Yes, I’m still living with the man who has hurt me so deeply. The same man who crushed my spirit, who made me feel invisible, useless, unwanted. But I’ve learned to see through his pain too — to understand that maybe, just maybe, he never really loved me the way I needed. Maybe he was never ready to be a husband or father. Maybe I was just part of a life he didn’t want.

That realization tore me apart. Really. 

It made me feel like I was the failure. Like our family was a mistake. But even in that pain, my mentors reminded me: “Everything serves a purpose.” Even the heartbreak. Even the betrayal.

So I chose to reimagine myself. I chose to rebuild — not for him, but for my children. For my future. For my soul. I had to. Because no one else was going to do it for me.
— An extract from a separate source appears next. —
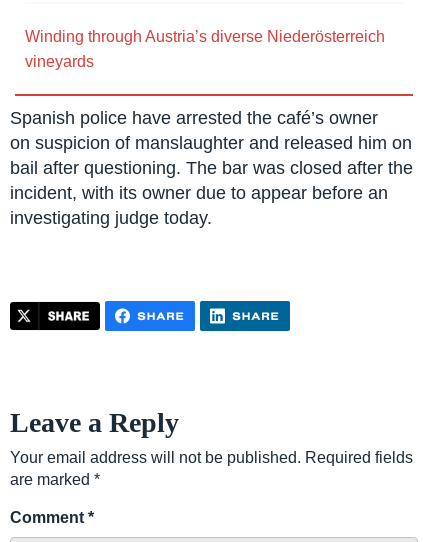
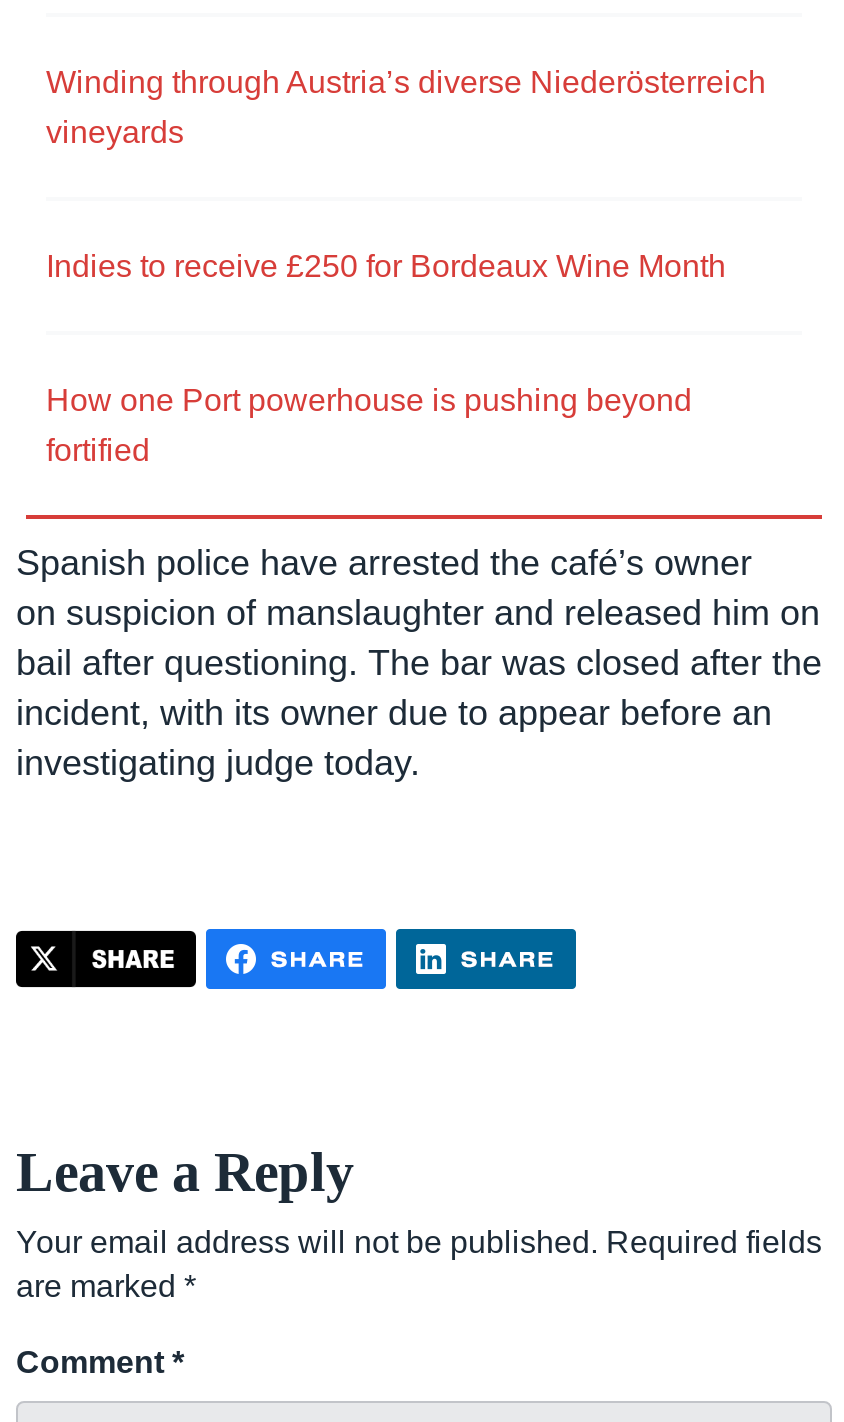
+ Indies to receive £250 for Bordeaux Wine Month

+ How one Port powerhouse is pushing beyond
+ fortified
And even now, though my heart still carries the heaviness of the life I’m enduring, I’ve learned to stand still in the storm. I’ve learned to quiet my heart when he rages. I still cry, yes. But I no longer cry out of weakness. I cry because I’m healing. Because I’m growing.

I’m becoming.

And I know this — without a doubt — when the time is right, when everything is well, when its time, I’m ready… God will set me free. And I will live the life that God put in my heart. A future where my children and my family will flourish — full of love, harmony, and abundance. I feel it deep in my bones: one touch of God’s favor, and everything will change.

Even though my husband brought me so much sorrow, I don’t wish him harm. I value him as the father of my children. And I’ve even learned to thank him. Because by not loving me, he taught me to love myself. By not seeing my worth, he led me to discover my Devine identity. By breaking my heart, he forced me to rebuild it — stronger, wiser, more resilient.

He never gave me my dream life — and so, I’m creating it for myself, my children and my family. 

His betrayals became my armor. His rejection became my reason. My tears became the sacred water that grew the seeds of who I was always meant to be.

And to you, my dear reader…

If you’ve ever felt unloved… unseen… broken beyond repair — I want you to hear this:

You are not a mistake.

You are not forgotten.

And this is not the end.

You were created with purpose, with beauty, and with power beyond your imagination. Even if your life feels like it’s falling apart — even if no one understands your pain — there is still a light in you. A divine spark. And it’s waiting for you to believe in it again.

You can begin again.

You can dream again.

You can rise — just like I am rising.

One day, you’ll look back on everything that tried to break you… and smile, because you’ll realize: it built you.

So hold on, beautiful soul.

Your comeback story is already unfolding.

And I can’t wait to see the woman you’re becoming.